弟の大学の学費のために盗みに入った邸宅で、誤って女性を殺してしまった剛志。千葉の刑務所に服役中の彼の唯一の支えが弟の直貴から来る手紙。しかし、兄が受刑者というだけで、差別され、仕事も転々とし、恋人にもふられ、夢さえ打ち砕かれてきた直貴。兄を思いながらも、その存在の大きさ、罪の大きさに彼は押しつぶされそうになる。そんな彼が所帯を持った。守らなければならない妻、子どものために、直貴はある決心をした。

■感想
東野作品ではおなじみの山田孝之主演。そしてすでに貫禄十分の沢尻エリカに最近評価が高まっている玉山鉄二。山田孝之や玉山鉄二はまさにはまり役だと思う。原作のイメージとほとんど一致していた。しかし沢尻だけは何か違和感があった。工場で働く直貴にかげながら恋する乙女という役なのだが、それはジミな女の子でなくては説得力がない。相手が沢尻ならば直貴がうっとおしがる理由もぼやけてしまう。そこだけが唯一の気になったポイントだ。

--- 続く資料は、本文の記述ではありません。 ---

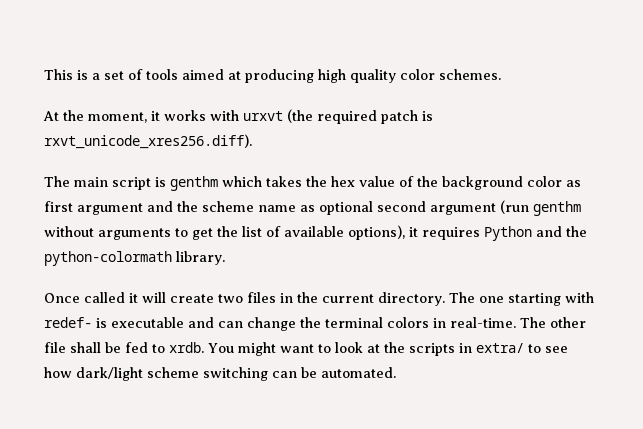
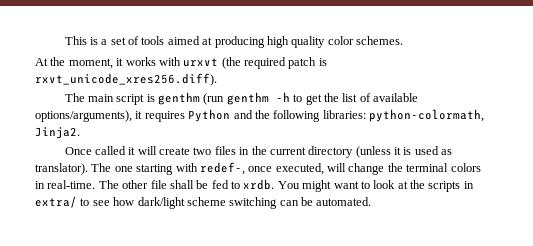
- The main script is genthm which takes the hex value of the background color as first argument and the scheme name as optional second argument (run genthm without arguments to get the list of available options), it requires Python and the python-colormath library.
+ The main script is genthm (run genthm -h to get the list of available options/arguments), it requires Python and the following libraries: python-colormath, Jinja2.
- Once called it will create two files in the current directory. The one starting with redef- is executable and can change the terminal colors in real-time.
+ Once called it will create two files in the current directory (unless it is used as translator). The one starting with redef-, once executed, will change the terminal colors in real-time.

山田孝之の影のある演技は相変わらずうまい。そして玉山鉄二の弟思いな兄貴もとてもすばらしかったと思う。兄の弟を思う気持ちと、弟が兄を思う気持ち。原作ではもう少し兄に対する恨みや憎しみのようなものを持っている印象があったが、本作では兄に対してそれほど嫌悪感がないようだった。その部分が最後の刑務所慰問の場面で兄弟の溝が埋められたという気持ちに影響するのだろう。兄弟の関係よりも、あくまで犯罪者の身内とその他の人々という関係をメインにしぼっているようだった。

最後の場面では小田和正の曲が流れる。この場面でこの曲を流されると泣かない人はいないだろう。特に玉山鉄二の祈りながら男泣きする場面は舞台で必死に漫才をする直貴と対照的にぐずぐずに崩れている。しかし、これが見ているものの心の奥底に何かえたいの知れないものを送り込んでいる。おそらくこの場面だけでも十分に泣けるだろうが、音楽でさらにその効果が倍増している。

原作を読んでしまったがために感動は少なかったが、この手紙という作品を映画であれ小説であれ、
最初に触れた媒体では確実に心に響く何かがあるはずだ。